- Mahankal Rural Municipality Location in Nepal Mahankal Rural Municipality Mahankal Rural Municipality (Nepal)
- Coordinates: 27°30′N 85°24′E﻿ / ﻿27.50°N 85.40°E
- Country: Nepal
- Province: Bagmati Province
- District: Lalitpur District
- Established: March 2017

Government
- • Chairperson: Ganesh Kc (Nepali congress)
- • Vice Chairperson: Dolma Maya Tamang

Area
- • Total: 82.44 km^{2} (31.83 sq mi)

Population (2011 Nepal census)
- • Total: 9,453
- • Density: 114.66/km^{2} (297.0/sq mi)
- Website: mahankalmun.gov.np

= Mahankal Rural Municipality =

Mahankal Rural Municipality महाङ्काल गाउँपालिका, is a Rural Municipality in Lalitpur District in Bagmati Province of Nepal that was established in 2017 by merging the former Village development committees Bukhel, Manikhel, Gotikhel, Chandanpur, Kaleshwar and Thuladurlung. The centre of this rural municipality is located at Old-Gotikhel.

==Demographics==
At the time of the 2011 Nepal census, Mahankal Rural Municipality had a population of 9,526. Of these, 58.2% spoke Nepali, 40.6% Tamang, 0.4% Sunwar, 0.3% Newar, 0.1% Maithili, 0.1% Pahari and 0.2% other languages as their first language.
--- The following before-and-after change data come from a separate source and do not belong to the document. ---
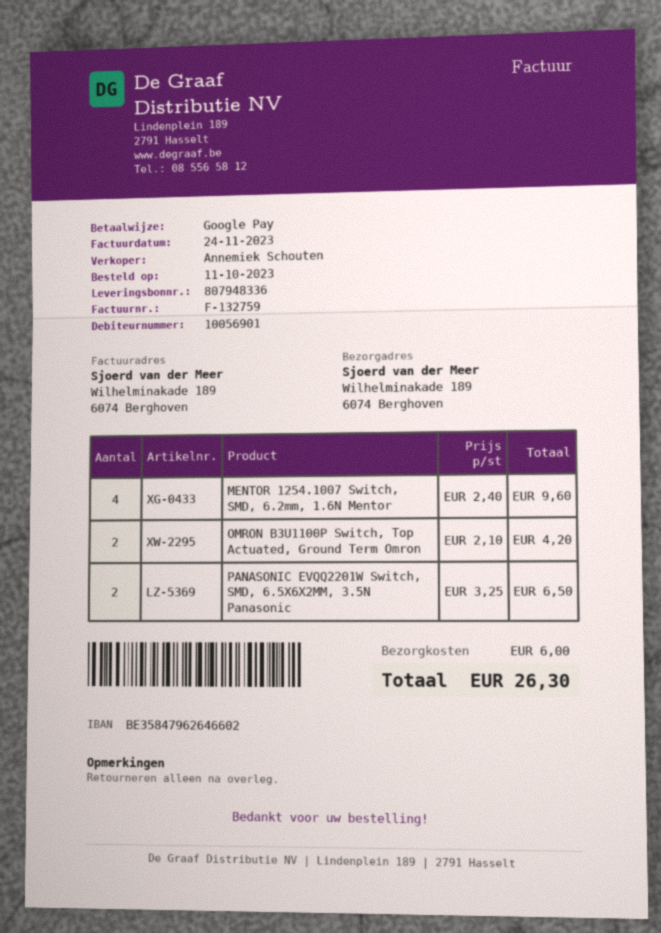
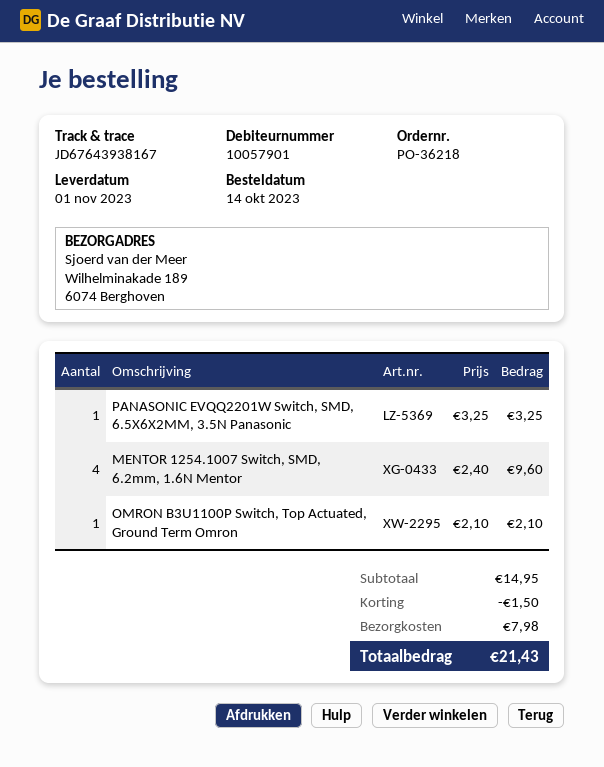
order date: 2023-10-11 -> 2023-10-14
customer number: 10056901 -> 10057901
OMRON B3U1100P Switch, Top Actuated, Ground Term Omron: 2 x 2.10 = 4.20 -> 1 x 2.10 = 2.10
PANASONIC EVQQ2201W Switch, SMD, 6.5X6X2MM, 3.5N Panasonic: 2 x 3.25 = 6.50 -> 1 x 3.25 = 3.25
discount: none -> 1.50
shipping: 6.00 -> 7.98
total: 26.30 -> 21.43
In terms of ethnicity/caste, 48.0% were Hill Brahmin, 41.1% Tamang, 6.2% Chhetri, 1.1% Damai/Dholi, 1.1% Brahmu/Baramo, 0.8% Kami, 0.4% Newar, 0.4% Sunuwar, 0.2% Magar, 0.1% Ghale, 0.1% Pahari and 0.5% others.

In terms of religion, 59.3% were Hindu, 39.8% Buddhist and 0.9% Christian.

In terms of literacy, 71.2% could read and write, 2.9% could only read and 25.9% could neither read nor write.